I brought Ava home and Dan stayed in the hospital with Drew. I am going back this morning to spend the day with him. Hopefully he can just have a relaxing day of playing in the playroom and watching videos. I haven't heard anything specific from the Doctors yet, but I think he will just need a few days of IV antibiotics and for his sats to come back up. Please keep our family in your prayers.
I hate the ER. I hate the crowded waiting room full of sick people. I hate the people who want to chat with me when I am just concerned about making sure my son is ok. And I don't especially love the security guards on a power trip. But we found ourselves at the dreaded ER once again.
I was doubting whether or not we needed to be there. Drew was coughing less and seemed more able to breathe while we waited for triage. When they first took his O2 sats they were 75, which isn't incredibly low for him. They found us a bed in the Pediatric ER (it was in the hallway at first) and put him on some oxygen. He was NOT happy. He was very irritable, he didn't want to read books, sing songs, or play with the toys they had. And he did not want to wear the oxygen mask. He cried and whined non-stop until he had a chest x-ray two hours later. For some reason that calmed him down and the same tech we had two days ago did the x-ray. He gave Drew Thomas the Train and Lightning McQueen stickers, which I could tell made him happy.

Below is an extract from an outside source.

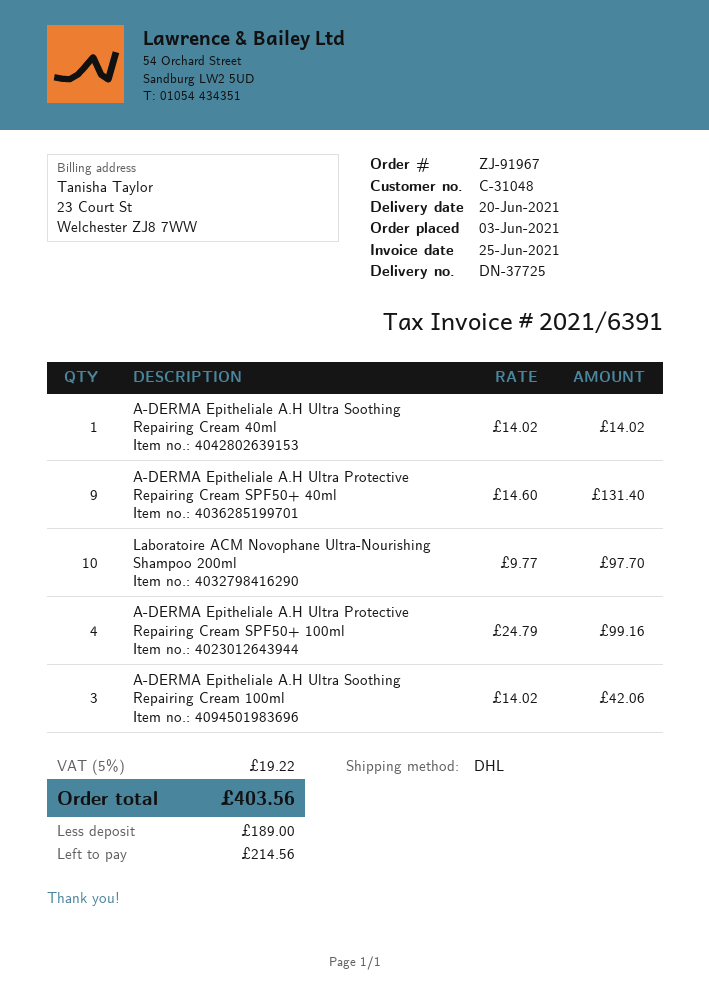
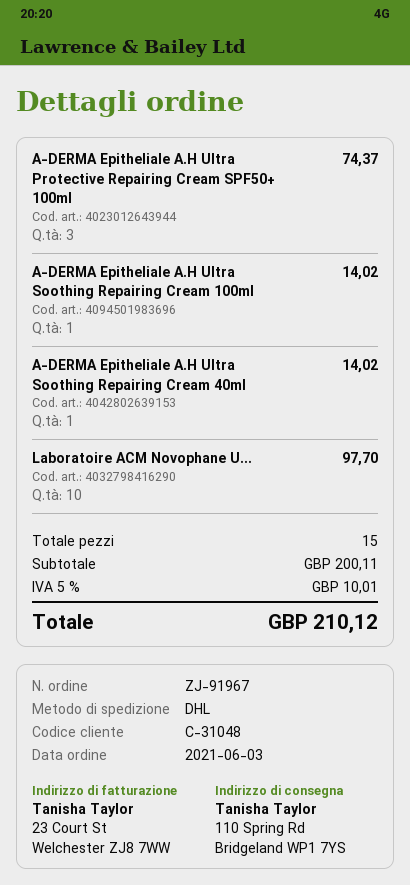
A-DERMA Epitheliale A.H Ultra Protective Repairing Cream SPF50+ 40ml: 9 for 131.40 -> none
A-DERMA Epitheliale A.H Ultra Protective Repairing Cream SPF50+ 100ml: 4 for 99.16 -> 3 for 74.37
A-DERMA Epitheliale A.H Ultra Soothing Repairing Cream 100ml: 3 for 42.06 -> 1 for 14.02
tax: 5% = 19.22 -> 5% = 10.01
total: 403.56 -> 210.12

Once the x-ray came back they were able to compare it to the x-ray from a couple days ago and said that he had an emerging pnuemonia on both sides of his lungs and would need to be admitted. Since this is his third time being hospitalized for pneumonia I wasn't really worried or upset about it. I know he'll be fine after a few days of IV antibiotics. The hard part is the IV. They tried four times before I asked for the transport team to come and do it. The Dr. kind of looked at me like I was crazy and asked if she could try once more. I didn't want to let her, but I did and she didn't get it. Poor Drew was screaming, crying, shaking, turning bright red, kicking and flailing. I started to cry too. They called the transport team, but they were out. I said we'd wait. I remember from May when Drew had rotavirus it took ten tries to get an IV in. The transport team was eventually called and they were the ones who got it in. By the time it was over he was exhausted. But they told me to ask for them next time and not wait until all his veins are shot from everyone elses attempts. Unfortunately I didn't remember until after five sticks. It took three more tries from them, but they finally got it in.

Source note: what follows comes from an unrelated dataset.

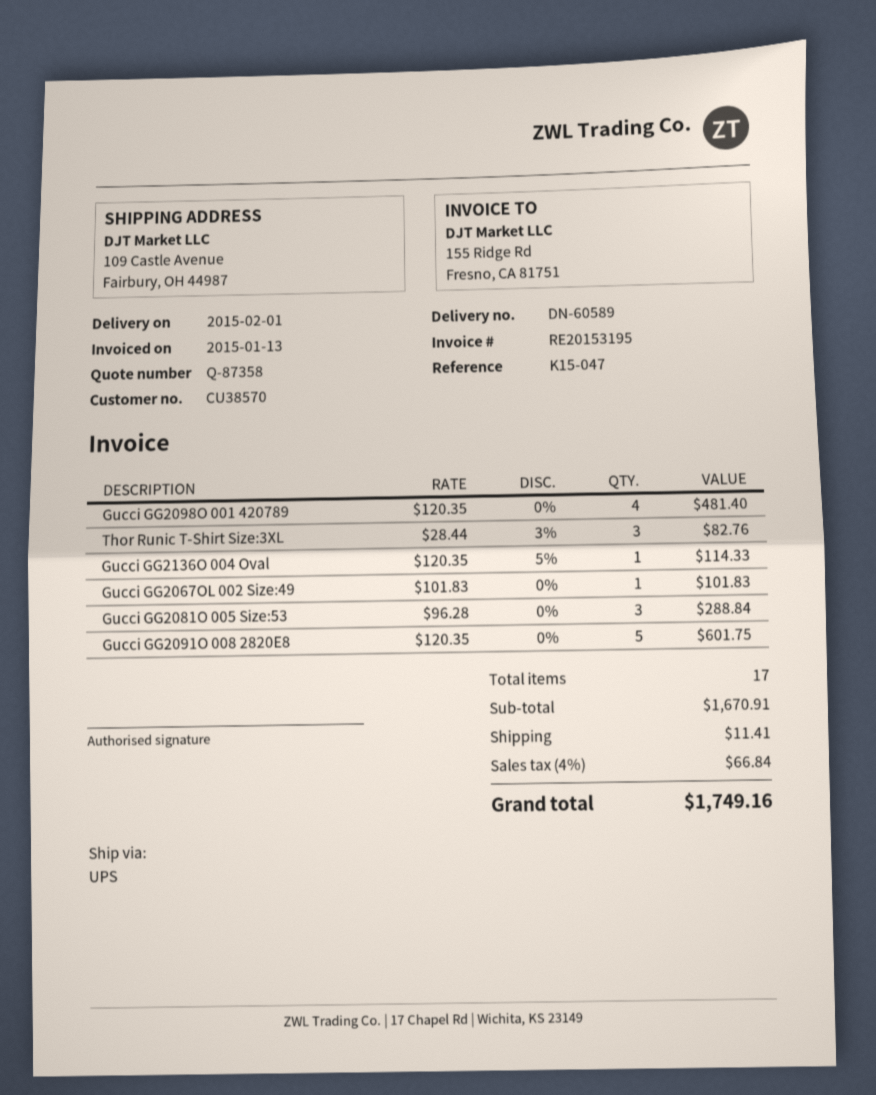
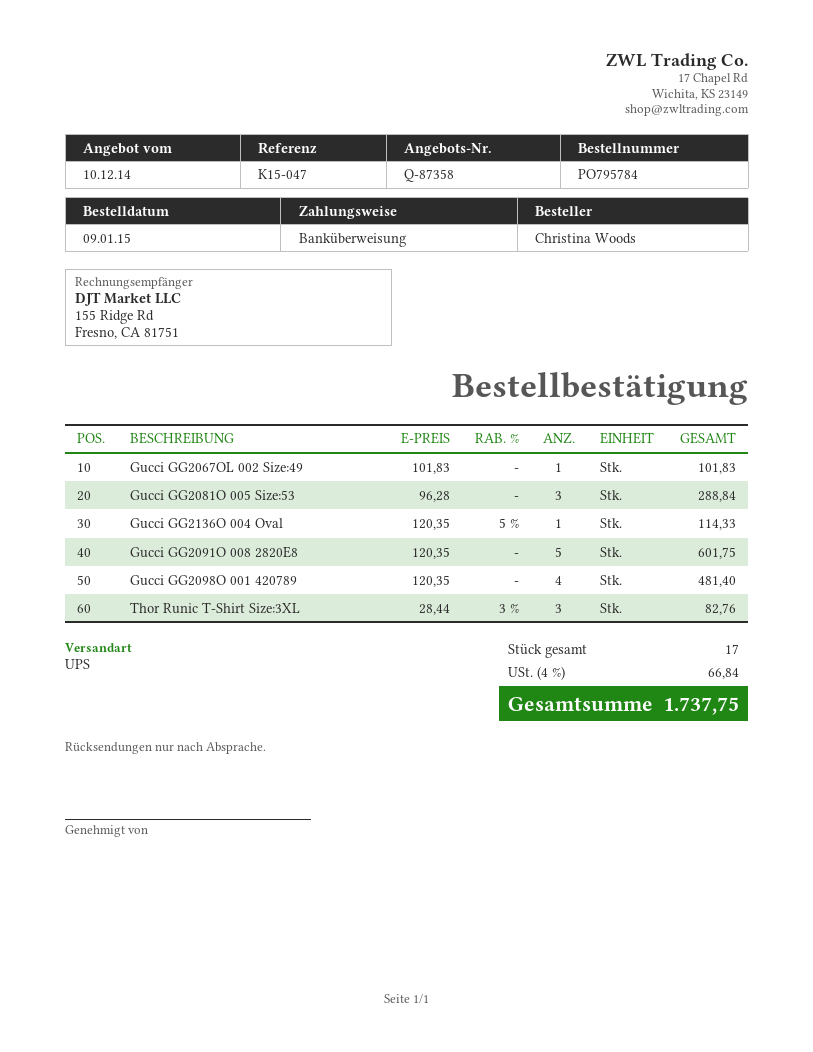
shipping: 11.41 -> none
total: 1749.16 -> 1737.75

I brought Ava home and Dan stayed in the hospital with Drew. I am going back this morning to spend the day with him. Hopefully he can just have a relaxing day of playing in the playroom and watching videos. I haven't heard anything specific from the Doctors yet, but I think he will just need a few days of IV antibiotics and for his sats to come back up. Please keep our family in your prayers.
Thursday, March 22, 2007
Heart Catheterization Scheduled
Yesterday, while I was waiting for the results of the chest x-ray at the doctor's office UCSF called to schedule our cath. We were hoping for April, but it looks like we will have our appointment on May 1. We will not be the first case of the day, which means we will likely spend the night there. I have a slight fear that they will do the cath and want to do surgery immediately and so I was hoping to avoid having the appointment so close to Ava's first birthday. My fear is not unfounded, that's what happened with his second open-heart surgery. We went in on a Tuesday, came home and got a call on Wednesday asking us to be back at UCSF Thursday morning for pre-op. I don't really think that will happen this time, but I am trying to accept the possibility. If he needs surgery right away, then he needs surgery right away and that's that. It is starting to seem so real now. I guess we're on our way.
Blue Boy
We've had another long day and I'm tired so this will be brief.

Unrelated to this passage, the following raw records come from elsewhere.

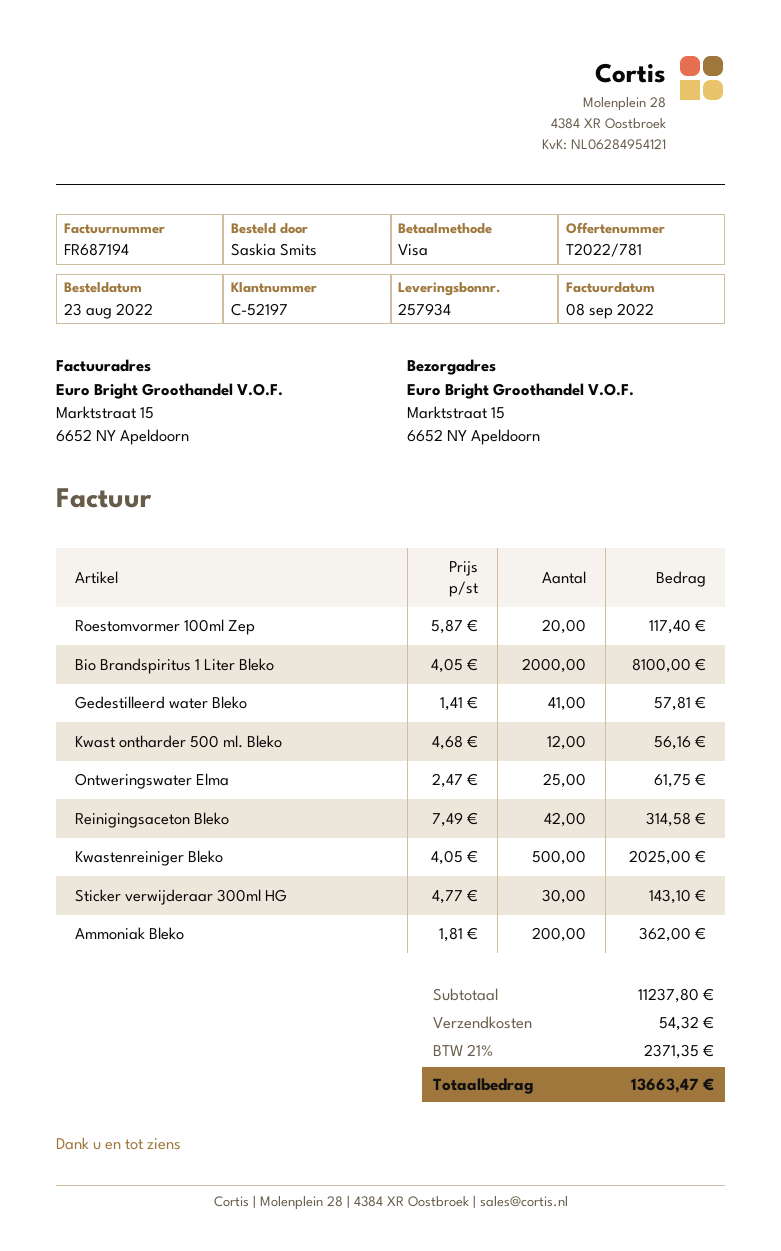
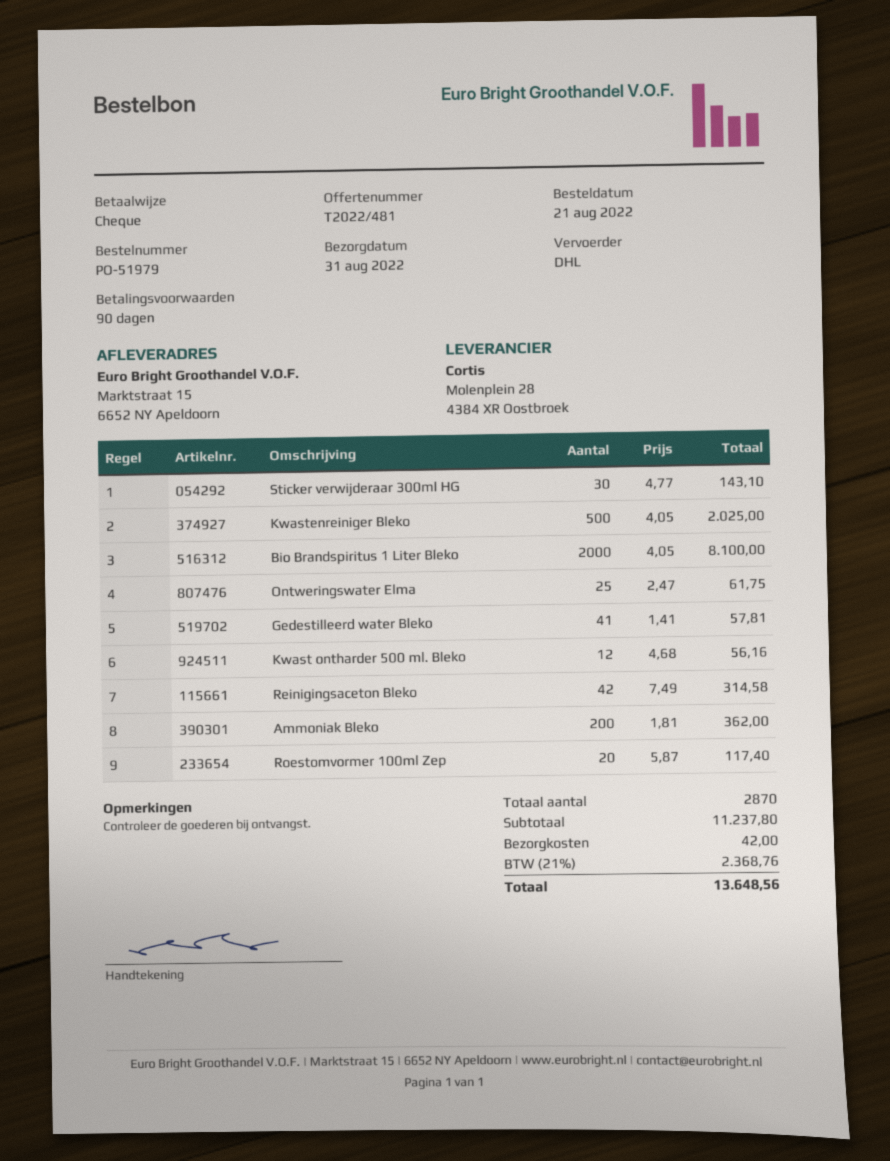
quote number: T2022/781 -> T2022/481
order date: 2022-08-23 -> 2022-08-21
payment method: Visa -> cheque
shipping: 54.32 -> 42.00
tax: 21% = 2371.35 -> 21% = 2368.76
total: 13663.47 -> 13648.56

Drew had another blue episode today. It was worse than yesterday. I was about ready to take him to the ER. Right before I left for the Dr. he spiked a fever and I gave him motrin. By the time we got to the Dr. the little monkey had returned to his normal color. Even looked slightly pink. Stinker. He was purple, I swear!
But the trip was not in vain, Dr. P thinks he has croup and gave him an antibiotic right there in the office. He should be feeling better soon. Also, since he tends to desat (apparently) at the onset of a fever I am to give him motrin around the clock for the next two days. I am praying that I will not have to make a fourth trip to the Dr. this week, or else I may have to take out a loan to pay my copay.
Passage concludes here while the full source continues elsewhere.